Turn into the understeer. Your slip angle will decrease, and you gain traction again very quickly.
VIC country roads have an 80kmh or 100kmh limit, either speed is enough to start sliding in a tight bend, especially if you hit a damp patch, piece of bark, gravel, etc
Most fatalities in Aus are single vehicle accidents, where the car hits a tree rather than another car. The issues that cause them to leave the road include fatigue or a sudden loss of grip. Rarely is speed the sole factor. We need better driver training.
Ferraris are prone to another problem - aged tyres. Low mileage cars are driven on 10+ year old tyres that have plenty of tread but no grip. Just walk around any gathering of FCA cars and check the date codes - it's scary.

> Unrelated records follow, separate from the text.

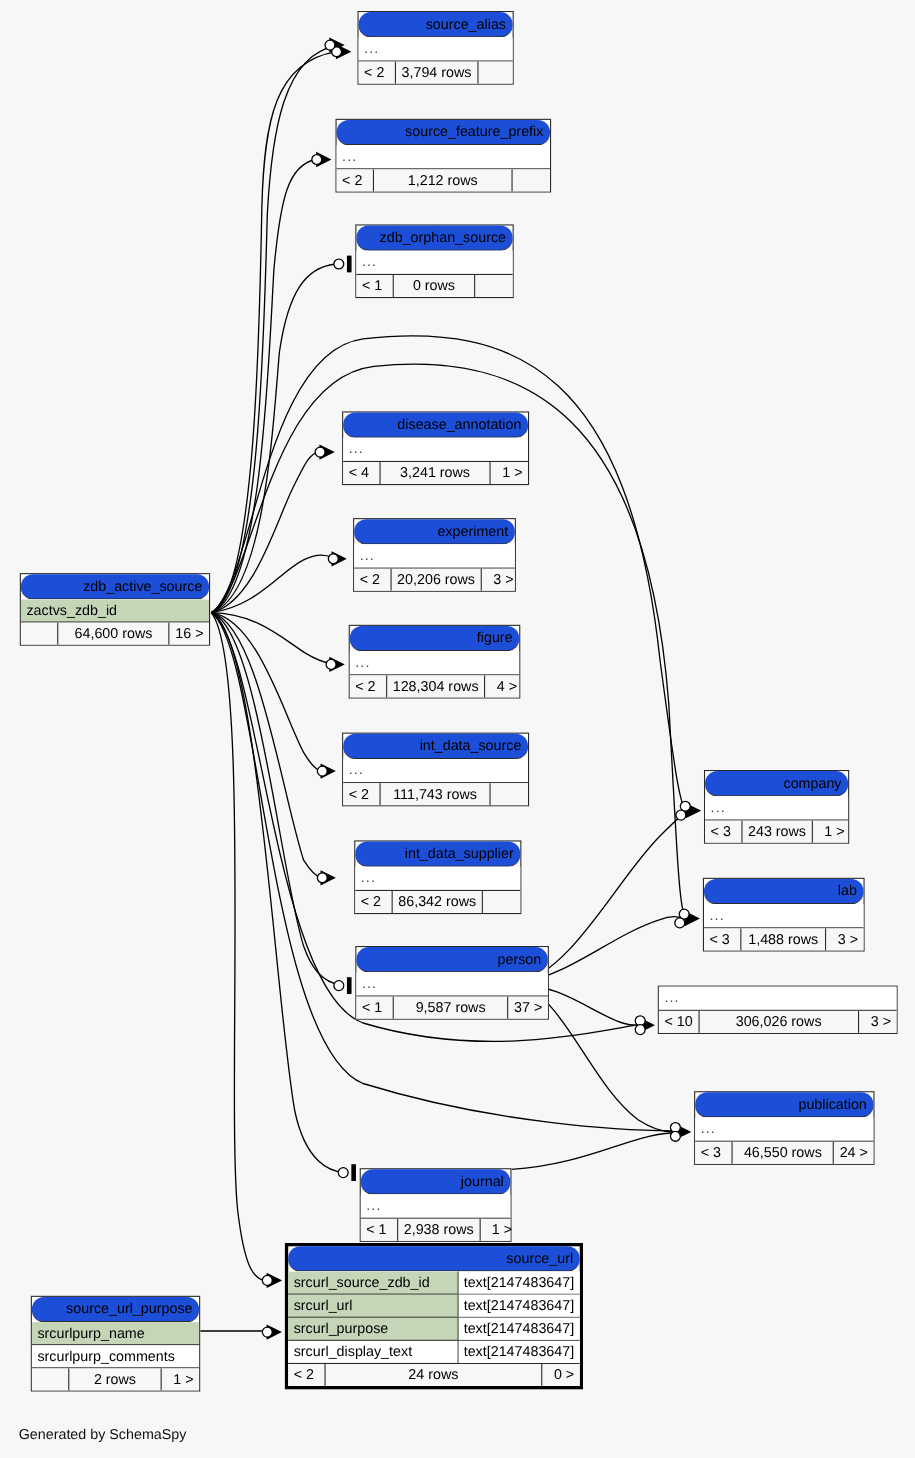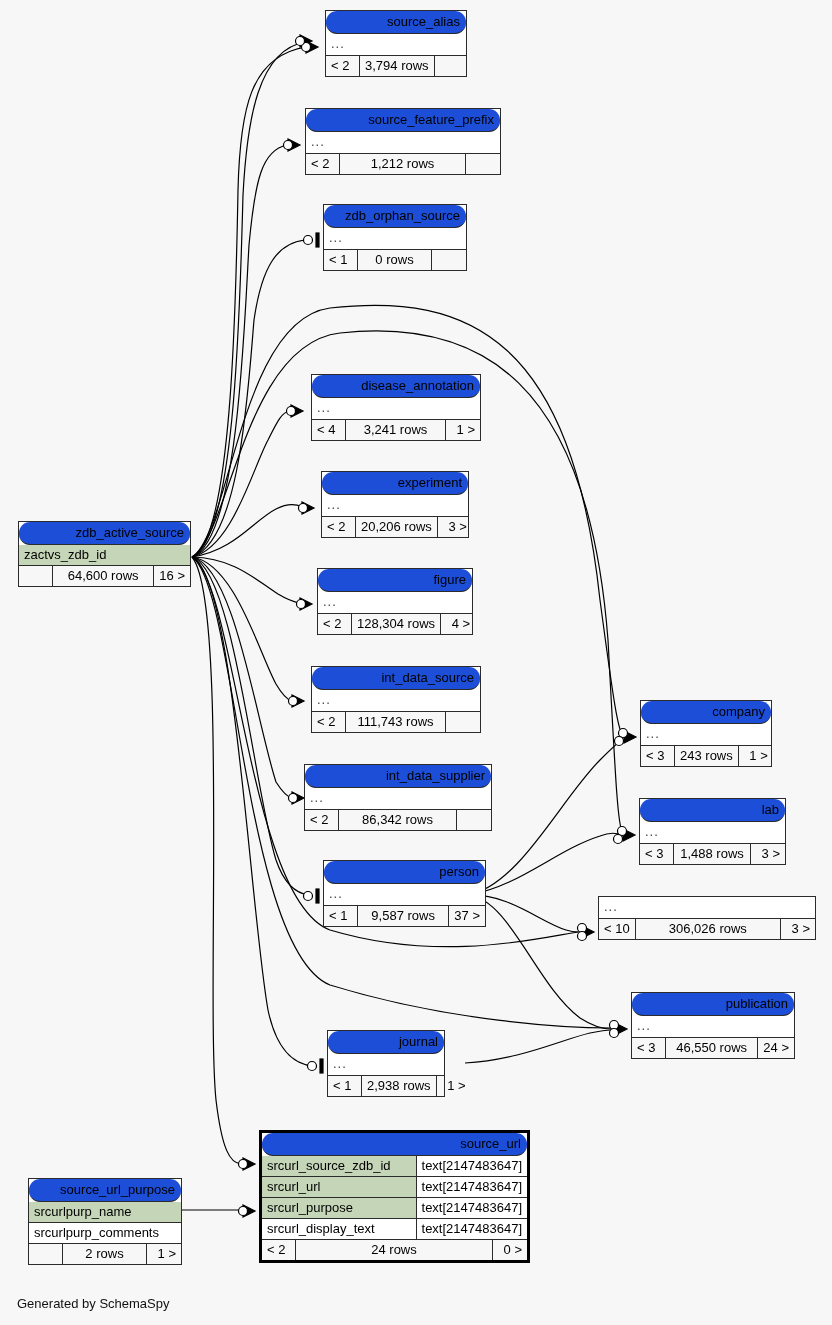"int_data_supplier" div.tbl { left: 304px -> 322px; width: 188px -> 152px }
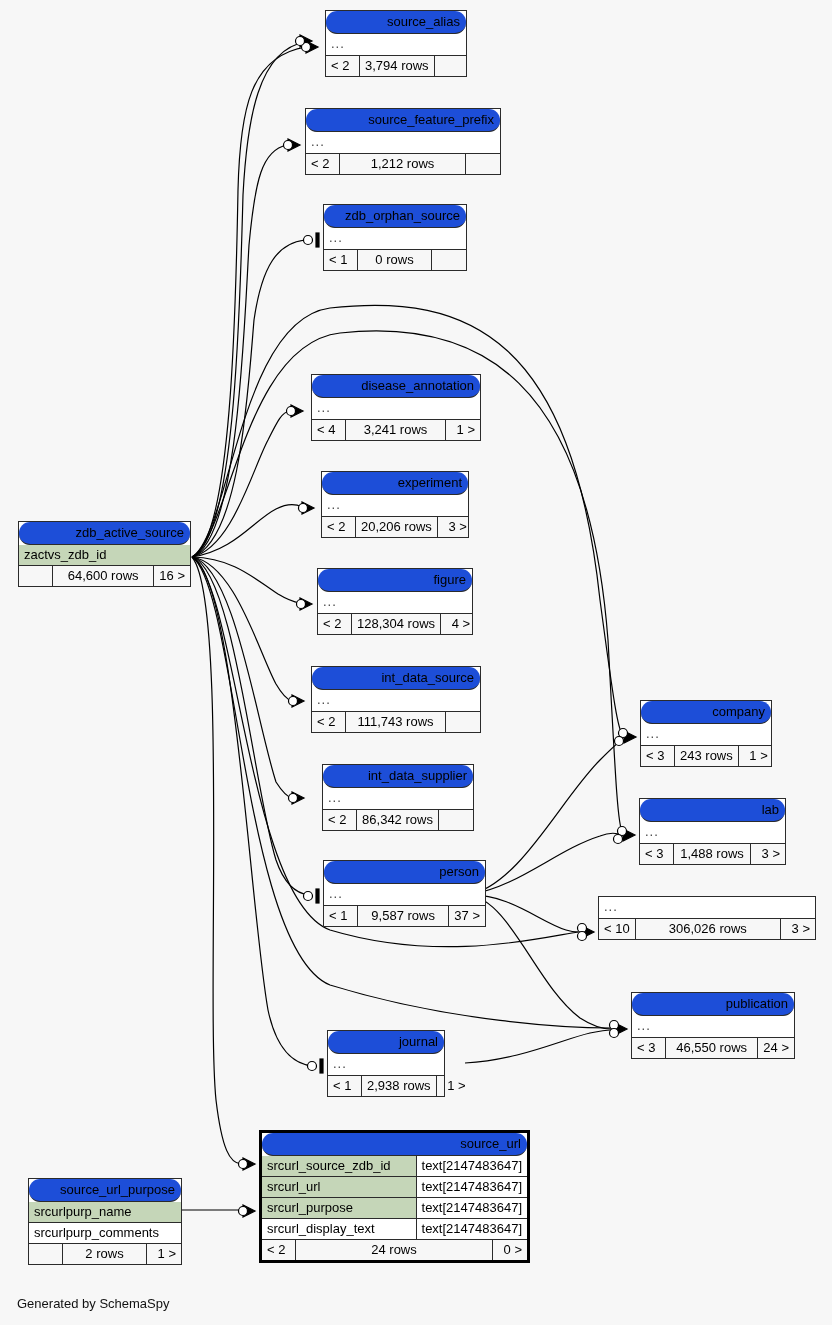"person" div.tbl { width: 163px -> 176px }
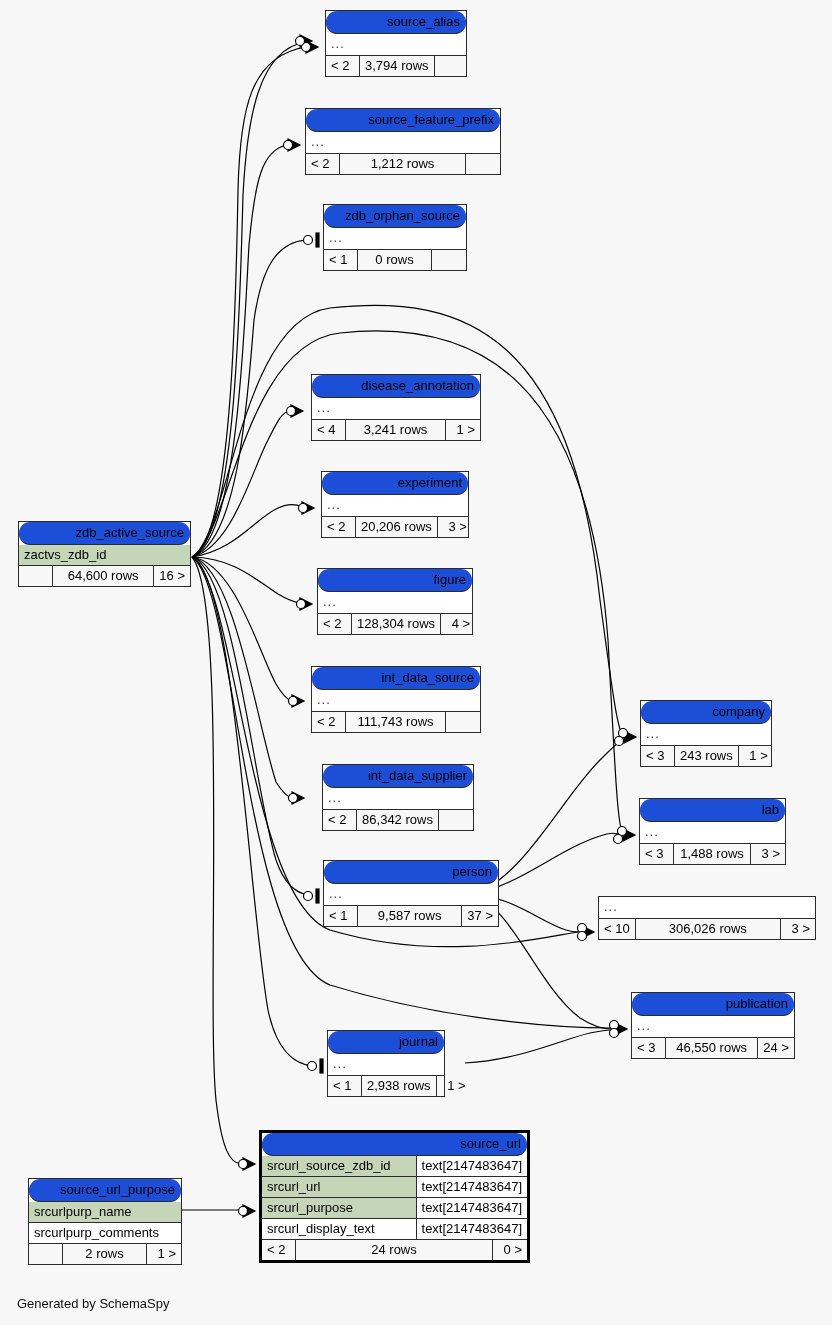"journal" div.tbl { top: 1030px -> 1062px; width: 118px -> 138px }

Local paper today talking about 21 deaths over the past 2 weeks of school holidays using the same old 'speed and alcohol contributed to many' line BUT further down, it stated 5 of the incidents were shown to involve excess speed... So the majority were for other reasons (not stated). Frankly I think I attention would be the number one factor these days.
Poor driving is the number ONE reason, I see it EVERY day .
A cop tapped on my window at the lights to inform me he had to do 80 kph to catch up to me in a 70 zone ..... he was like 50 metres behind me so big deal, he sped up to 80 in a 70 zone to catch me and use the "power" he has to straighten me out
I thanked him and said to watch out for the traffic he had to negotiate back to his car , then rolled the window back up and called him a **** ................... then within 30 secs some clown roars past weaving in and out of the traffic with not so much as a siren tweet or light flash
I want to hear from Ian! Thanks anyway.
Don't look at mine!
Front wheel drive, or rear wheel drive?
Looking for any relevant evidence, eg drugs etc. Routine to search the car thoroughly before it is taken away. If it was a commodore they would have been looking through everything in the glovebox too.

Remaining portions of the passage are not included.